Figure 5. Enhancement of Akt activation following GIPC depletion is reversed by GIPC expression and is independent of Gαi signaling.

A, GIPC depleted HEK-LPA₁ cells show reduced Akt phosphorylation after transfection of siRNA resistant GIPC DNA (lanes 6–7, middle panel) verifying that GIPC is responsible for the enhanced Akt phosphorylation seen after GIPC depletion. HEK-LPA₁ cells were transfected with GIPC or control siRNA, and 12 h later they were transfected with siRNA-resistant GIPC DNA (0, 10, or 33 ng).
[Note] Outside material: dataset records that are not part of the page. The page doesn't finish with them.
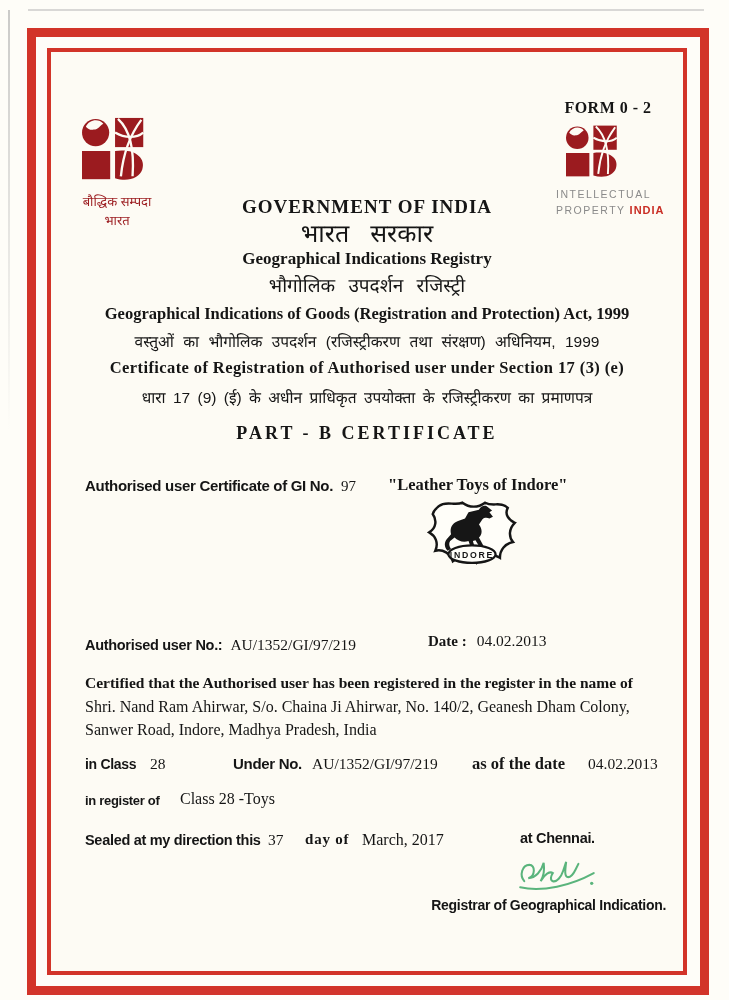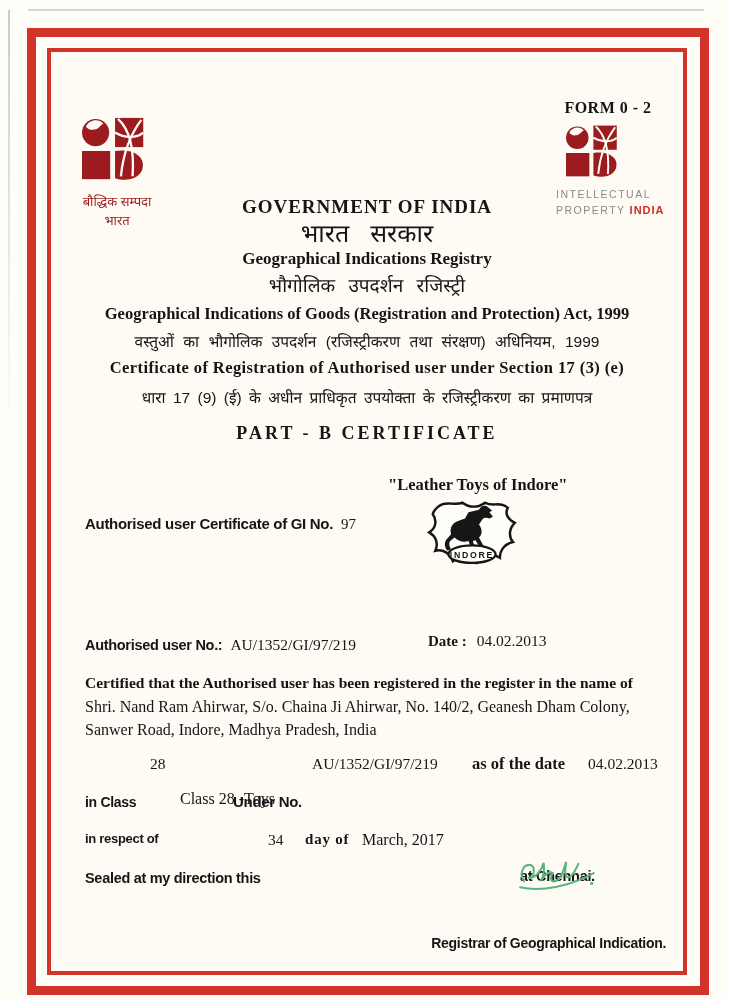"Authorised user Certificate of GI" .sans-b { margin-top: 38px -> none }
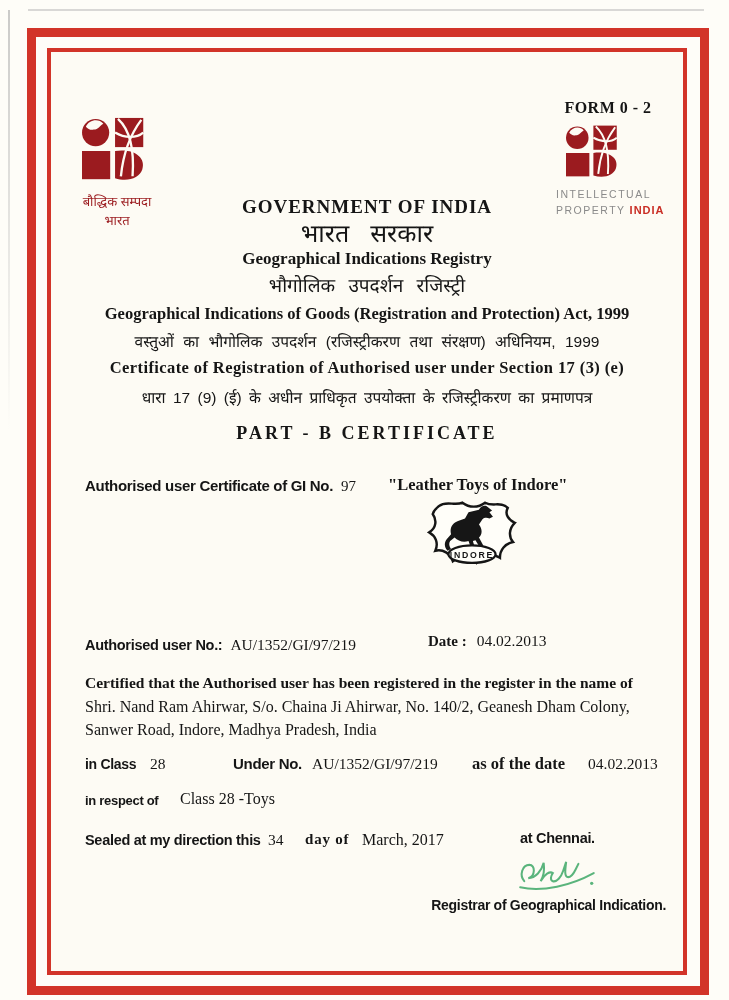"in respect of" span.abs { text: respect -> register }
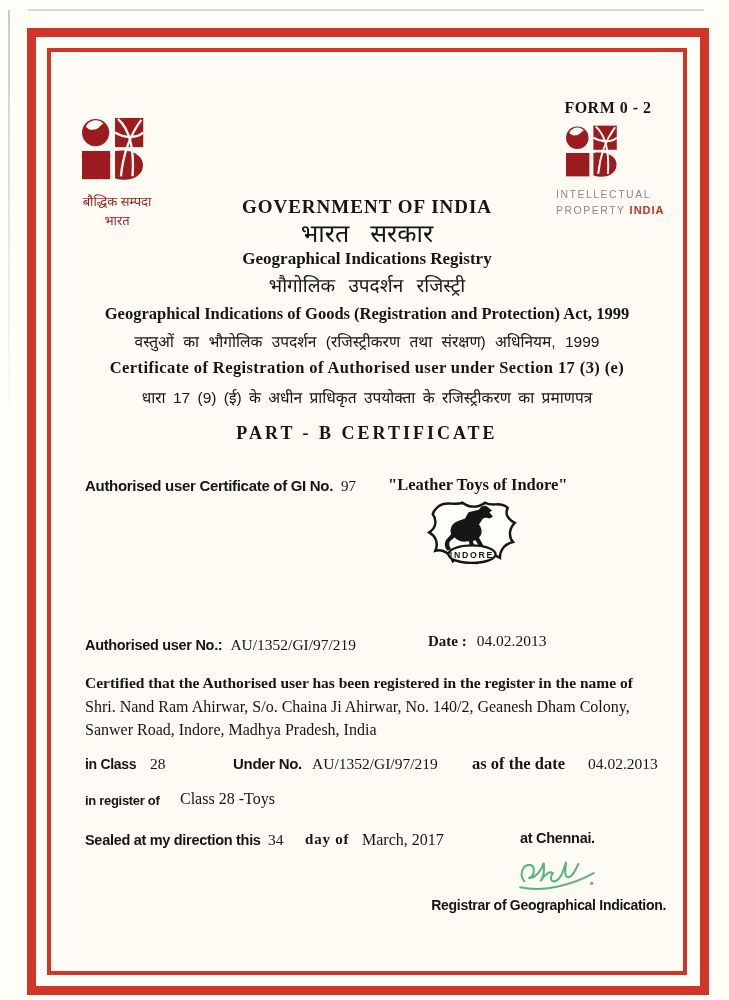"34" span.abs { text: 34 -> 37 }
After 24 h cells were serum starved overnight, stimulated with 1 µM LPA for 5 min, and cell lysates were immunoblotted for GIPC, pAkt and tubulin (used as loading control). B, Activation of Gαi is not required for the enhanced Akt phosphorylation seen after GIPC depletion. In GIPC-depleted cells PTX treatment (lanes 7–10) prevented LPA induced Erk phosphorylation (pErk) (which is Gαi dependent) but did not affect Akt phosphorylation (pAkt) compared with controls (lanes 3–6). 36 h after siRNA transfection, HEK-LPA₁ cells were cultured for another 12 h in serum-free media in the presence or absence of PTX and then stimulated for 5 min with 1 µM LPA (in 0.1% BSA, lanes 3–10) or incubated in BSA alone (0.1%) for 5 min (lanes 1–2).